RT-PCR was performed in the ABI Prism 7900HT Sequence Detection System (Applied Biosystems, Foster City, CA, USA) using the Power SYBR green PCR Master Mix (Applied Biosystems) as recommended by the manufacturer. Each reaction contained 12.5 μl of the SYBR green mix, 400 nM of forward and reverse primers, 5 μl of a cDNA and the total volume was adjusted with nuclease free water to 25 μl. Forward and reverse primers were obtained from Invitrogen and their sequences have been previously published [20,23] with the exception of the pairs used to measure mglA, feoB and katG. The sequences for mglA were the following: FTT1275-F, 5'-TTG CAG TGT ATA GGC TTA GTG TGA-3' and FTT1275-R, 5'-ATA TTC TTG CAT TAG CTC GCT GT-3', for feoB: FTT0249-F, 5'-TCA CAA GAA ATC ACA GCT AGT CAA-3' and FTT0249-R, 5'-CTA CAA TTT CAG CGA CAG CAT TAT-3' and for katG the following: FTT0721c-F, 5'-TTC AAG TTT AGC TGG TTC ATT CAT-3'and FTT0721c-R, 5'-GCT TGG GAT TCA GCT TCT ACT TAT-3'. The reactions were performed in MicroAmp 96-well plates (Applied Biosystems). The reactions were incubated at 50°C for 2 min, 10 min at 95°C followed by 45 cycles of 15 s at 95°C and 1 min at 60°C and a final cycle consisting of incubation at 95°C for 15 s, 60°C for 15 s, and at 95°C for 15 s. The lowest dilution that allowed detection of the gene within the linear working range was chosen as the dilution to be used for the analysis of the genes of interest. To control for contaminating DNA in the reaction, tubes with template from control 1 (see above) and tubes with water instead of template were included in the analysis. The controls gave Ct values (Ct is the threshold cycle) below detection level or at least 8 cycles later than the corresponding cDNA. Relative copy numbers (RCN) of selected genes were expressed in relation to the expression of the housekeeping gene tul4  and calculated according to the following equation: RCN = 2- ΔCt × 100 where ΔCt is Ct (target) - Ct(tul4) . Thus, the copy number of a given gene is related to the copy number of tul4. Normalized Ct-values were used for statistical evaluation of the data.
Chrome-azurol sulfonate-C-CDM agar plates (CAS plates) were prepared essentially as described . Briefly, 40 ml of CAS/Fe(III)-hexadecyltrimethylammonium solution was mixed with 50 ml of a 4% (wt/vol) solution of GC II Agar Base (BD Diagnostic Systems, Franklin Lakes, NJ, USA) and 110 ml of C-CDM. The resulting CAS-C-CDM agar solution (1% agar) was poured into 20 ml Petri dishes. All components of the CAS-solution were purchased from Sigma-Aldrich, Buchs, Switzerland.

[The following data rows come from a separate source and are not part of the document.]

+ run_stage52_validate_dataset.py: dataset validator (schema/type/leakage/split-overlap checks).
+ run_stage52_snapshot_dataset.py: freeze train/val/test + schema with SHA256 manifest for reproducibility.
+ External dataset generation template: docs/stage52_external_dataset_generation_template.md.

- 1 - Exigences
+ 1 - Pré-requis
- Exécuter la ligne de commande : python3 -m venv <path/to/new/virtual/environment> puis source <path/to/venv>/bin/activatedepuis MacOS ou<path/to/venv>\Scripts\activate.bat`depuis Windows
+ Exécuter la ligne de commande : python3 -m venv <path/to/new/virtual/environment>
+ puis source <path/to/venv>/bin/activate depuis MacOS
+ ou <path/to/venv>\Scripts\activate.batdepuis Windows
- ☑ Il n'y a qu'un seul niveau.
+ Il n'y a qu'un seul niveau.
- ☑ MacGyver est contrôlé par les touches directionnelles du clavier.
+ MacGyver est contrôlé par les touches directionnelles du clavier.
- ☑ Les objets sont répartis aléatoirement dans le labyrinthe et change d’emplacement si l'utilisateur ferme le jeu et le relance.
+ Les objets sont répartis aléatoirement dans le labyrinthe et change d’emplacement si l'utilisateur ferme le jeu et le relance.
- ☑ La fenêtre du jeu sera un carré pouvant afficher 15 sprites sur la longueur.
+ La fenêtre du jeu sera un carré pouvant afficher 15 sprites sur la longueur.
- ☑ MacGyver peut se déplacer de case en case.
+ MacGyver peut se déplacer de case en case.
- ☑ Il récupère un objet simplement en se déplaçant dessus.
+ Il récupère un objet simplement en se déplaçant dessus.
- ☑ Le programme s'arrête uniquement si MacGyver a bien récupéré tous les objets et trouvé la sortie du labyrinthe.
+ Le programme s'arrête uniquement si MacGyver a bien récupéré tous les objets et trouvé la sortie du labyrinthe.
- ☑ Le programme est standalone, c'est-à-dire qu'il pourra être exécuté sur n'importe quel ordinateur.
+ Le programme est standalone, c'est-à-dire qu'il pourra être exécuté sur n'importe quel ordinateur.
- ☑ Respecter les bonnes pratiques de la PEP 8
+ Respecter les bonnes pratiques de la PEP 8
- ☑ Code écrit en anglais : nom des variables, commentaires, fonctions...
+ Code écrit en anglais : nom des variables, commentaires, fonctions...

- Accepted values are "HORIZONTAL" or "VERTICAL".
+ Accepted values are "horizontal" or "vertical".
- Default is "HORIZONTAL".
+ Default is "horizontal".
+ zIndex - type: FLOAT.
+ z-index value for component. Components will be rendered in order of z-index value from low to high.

Bacteria were cultivated overnight in C-CDM and thereafter washed three times in C-CDM before dilution in C-CDM to 1.0 OD600. The suspension was added as a droplet of 2.5 μl to the center of the CAS plate. The plates were incubated at 37°C in 5% CO2 and the size and appearance of the halo formed around the bacterial colony was scored at 72 h.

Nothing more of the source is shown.